With these displays in mind:

Invariably, the events that are triggered on have large transverse momentum, so it seems plausible that a jet and a lepton are often detected in nearly the same point of the detector.

Yes, there will be a small probability , which can be gauged by using the monte carlo simulation.

In this scenario, would the jet clustering algorithm combine the hard jet and the lepton (along with all the soft jets within 2R produced from QCD) into one jet?

As you see from the displays, yes, if an electron is hidden within a jet there is a small probability it might be confused, i.e. the algorithm not notice that the electron is stopped in the electromagnetic calorimeter. For muons there is no problem.

If so, is it possible for particle physicists to separate this jet into its constituents so that they can perform useful analysis?

The analysis is statistical. The probabilities of wrong inclusions are calculable by monte carlo.
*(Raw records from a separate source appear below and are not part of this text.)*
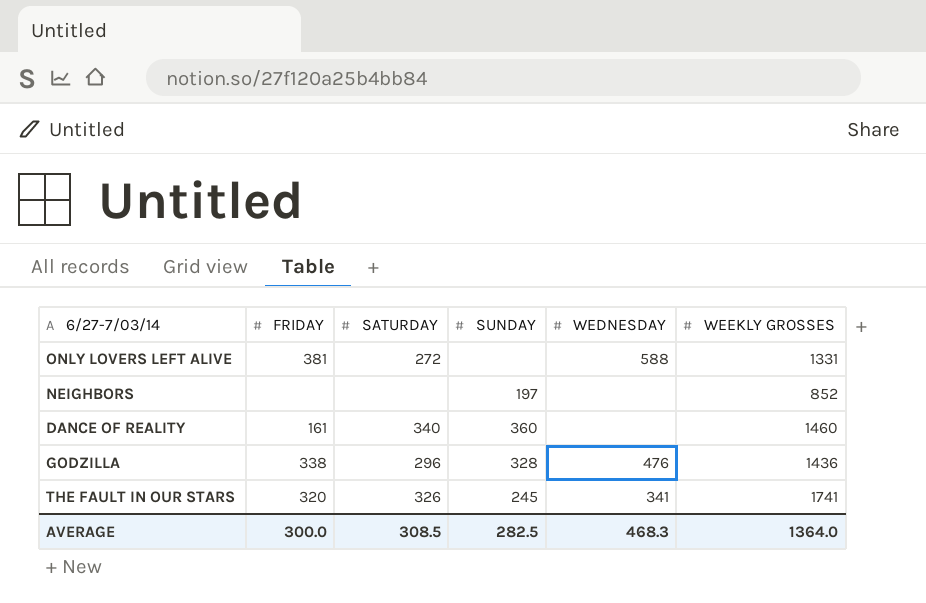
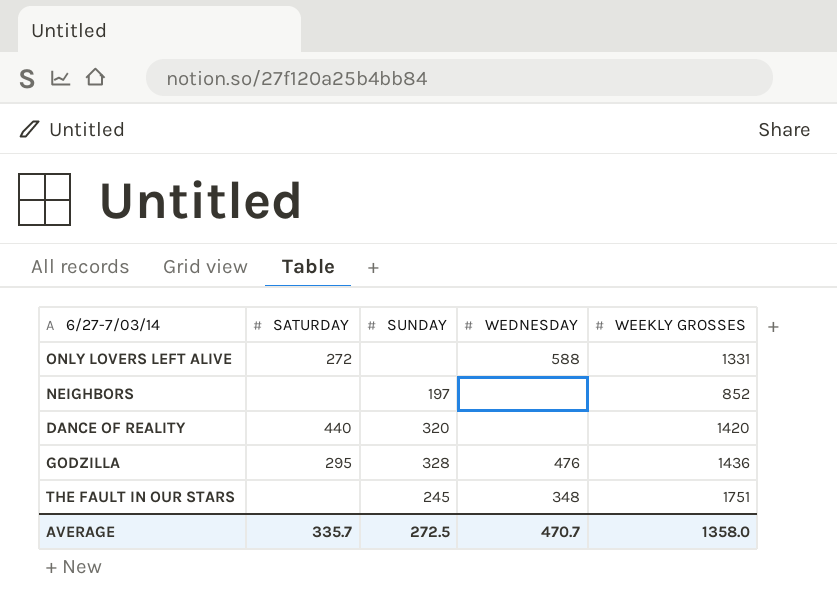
column FRIDAY | position: 2 -> none
DANCE OF REALITY | SATURDAY: 340 -> 440
DANCE OF REALITY | SUNDAY: 360 -> 320
DANCE OF REALITY | WEEKLY GROSSES: 1460 -> 1420
GODZILLA | SATURDAY: 296 -> 295
THE FAULT IN OUR STARS | SATURDAY: 326 -> none
THE FAULT IN OUR STARS | WEDNESDAY: 341 -> 348
THE FAULT IN OUR STARS | WEEKLY GROSSES: 1741 -> 1751
AVERAGE | SATURDAY: 308.5 -> 335.7
AVERAGE | SUNDAY: 282.5 -> 272.5
AVERAGE | WEDNESDAY: 468.3 -> 470.7
AVERAGE | WEEKLY GROSSES: 1364.0 -> 1358.0

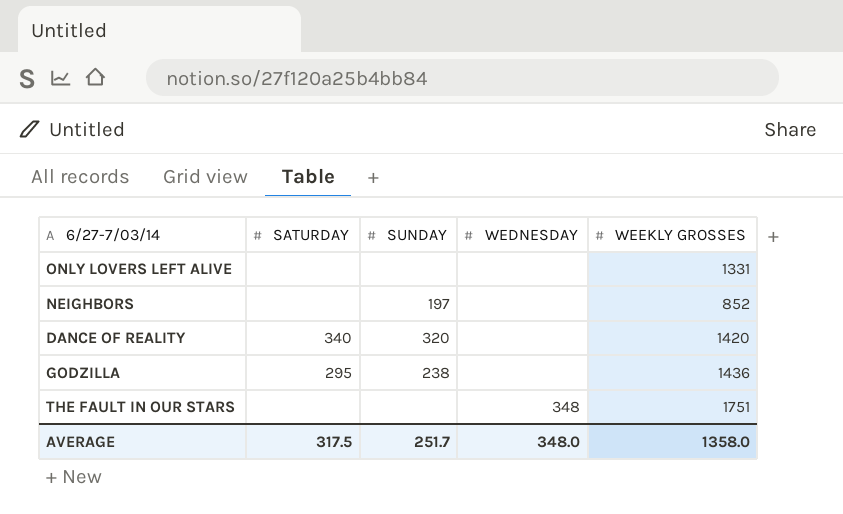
ONLY LOVERS LEFT ALIVE | SATURDAY: 272 -> none
ONLY LOVERS LEFT ALIVE | WEDNESDAY: 588 -> none
DANCE OF REALITY | SATURDAY: 440 -> 340
GODZILLA | SUNDAY: 328 -> 238
GODZILLA | WEDNESDAY: 476 -> none
THE FAULT IN OUR STARS | SUNDAY: 245 -> none
AVERAGE | SATURDAY: 335.7 -> 317.5
AVERAGE | SUNDAY: 272.5 -> 251.7
AVERAGE | WEDNESDAY: 470.7 -> 348.0

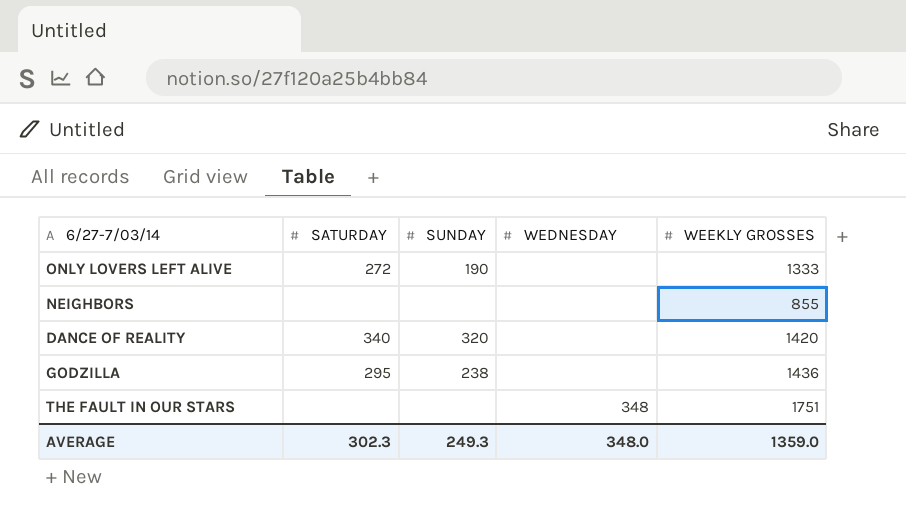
ONLY LOVERS LEFT ALIVE | SATURDAY: none -> 272
ONLY LOVERS LEFT ALIVE | SUNDAY: none -> 190
ONLY LOVERS LEFT ALIVE | WEEKLY GROSSES: 1331 -> 1333
NEIGHBORS | SUNDAY: 197 -> none
NEIGHBORS | WEEKLY GROSSES: 852 -> 855
AVERAGE | SATURDAY: 317.5 -> 302.3
AVERAGE | SUNDAY: 251.7 -> 249.3
AVERAGE | WEEKLY GROSSES: 1358.0 -> 1359.0

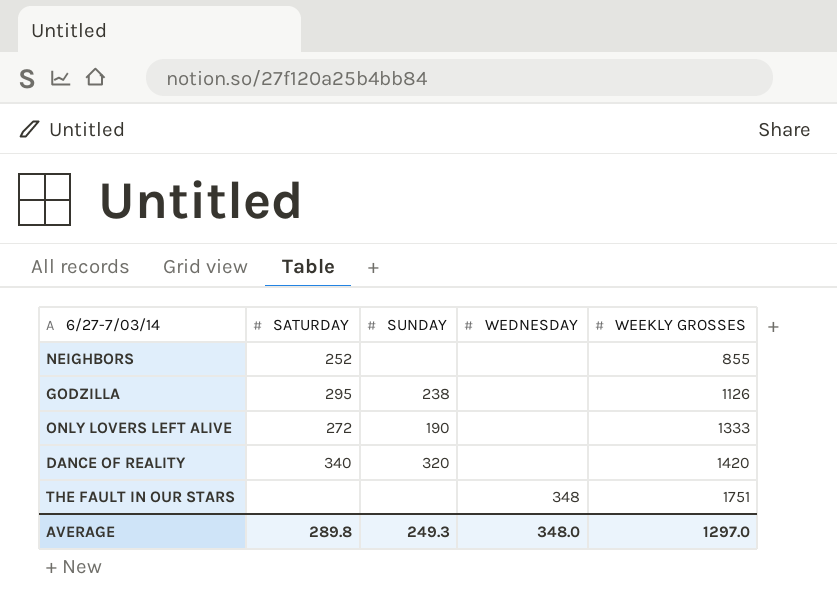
row order: none -> WEEKLY GROSSES ascending
NEIGHBORS | SATURDAY: none -> 252
GODZILLA | WEEKLY GROSSES: 1436 -> 1126
AVERAGE | SATURDAY: 302.3 -> 289.8
AVERAGE | WEEKLY GROSSES: 1359.0 -> 1297.0

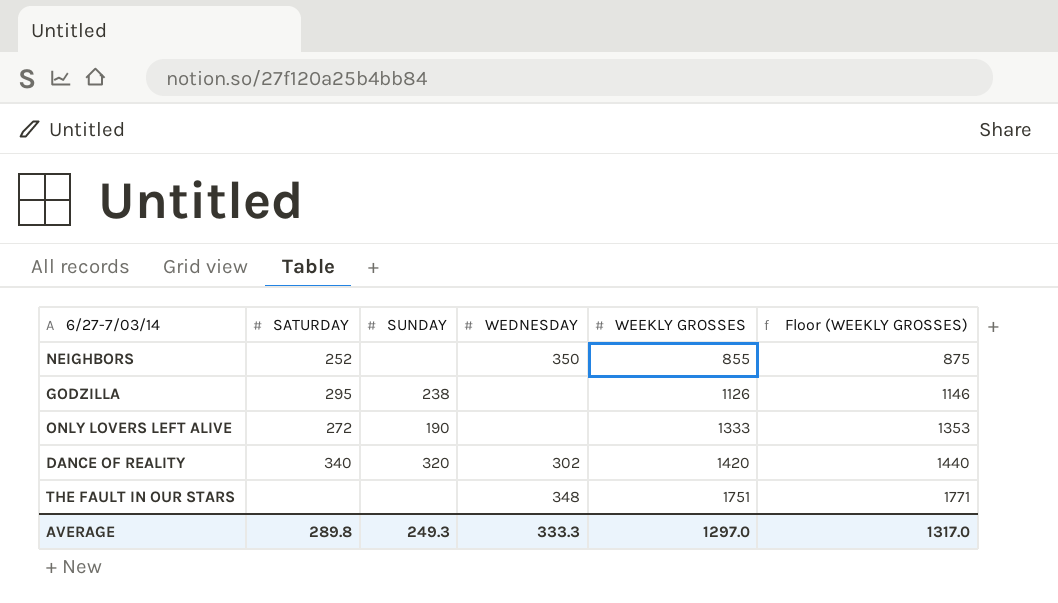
column Floor (WEEKLY GROSSES) | formula: none -> [WEEKLY GROSSES] + 20
NEIGHBORS | WEDNESDAY: none -> 350
DANCE OF REALITY | WEDNESDAY: none -> 302
AVERAGE | WEDNESDAY: 348.0 -> 333.3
In the case of interesting events, as higgs decays human intervention may try to clear ovelaps.

Further, would this be relatively simple just by looking at the characteristic signals in the EM and hadronic calorimeter?

Confusion about electrons in interesting events would be due to a new vertex appearing, not from the primary event, in the electromagnetic calorimeter, for example.

If the above is true, my final question regards Monte Carlo software which I have found tends to cluster leptons and hadronic jets together indiscriminately, but from my naive viewpoint (above) there is no need to do this because there are clearly distinguishable.

If the tracks have a clear id from the corresponding detectors, there is no confusion , and I do not see why the Montecarlo, which is a tool for simulating events, will do worse.

In analysis of the data, one decides the number of jets and the type of leptons an event sought for should have, and applies the appropriate cuts to data and monte carlo simulations. There is no problem. The efficiencies can be found using the monte carlo data which has the known discrimination of the detectors.